## EXERCISE
Report back each line of the records that contains the string "operates".

[DATASET RECORDS Boundary: Start]

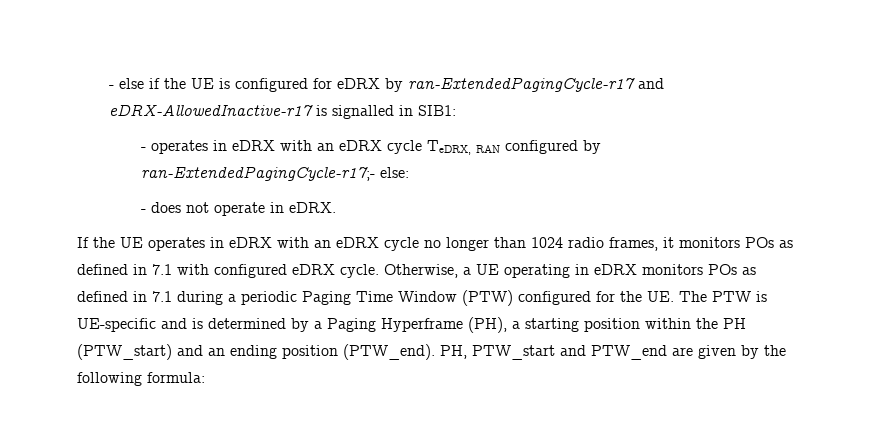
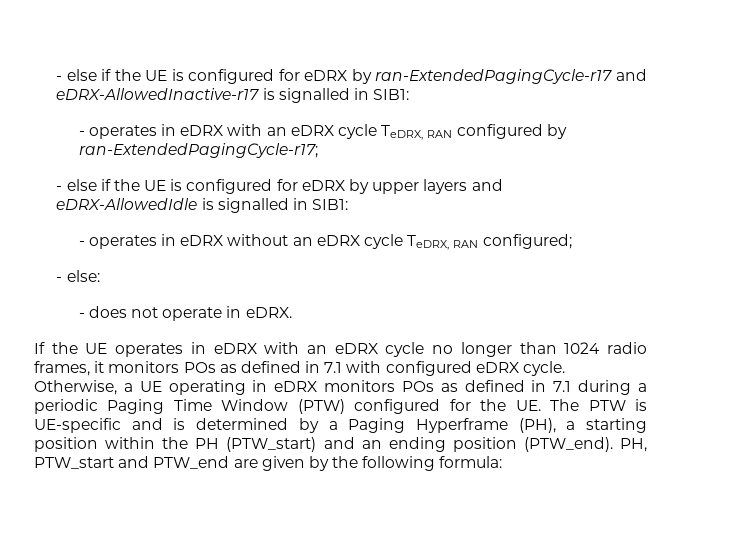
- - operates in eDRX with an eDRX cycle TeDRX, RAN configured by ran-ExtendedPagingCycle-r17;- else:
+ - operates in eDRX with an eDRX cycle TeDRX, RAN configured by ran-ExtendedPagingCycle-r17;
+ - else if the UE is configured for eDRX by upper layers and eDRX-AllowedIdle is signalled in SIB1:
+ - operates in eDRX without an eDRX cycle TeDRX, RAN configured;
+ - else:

[DATASET RECORDS Boundary: End]

## RESPONSE FOR THIS EXERCISE
- - operates in eDRX with an eDRX cycle TeDRX, RAN configured by ran-ExtendedPagingCycle-r17;- else:
+ - operates in eDRX with an eDRX cycle TeDRX, RAN configured by ran-ExtendedPagingCycle-r17;
+ - operates in eDRX without an eDRX cycle TeDRX, RAN configured;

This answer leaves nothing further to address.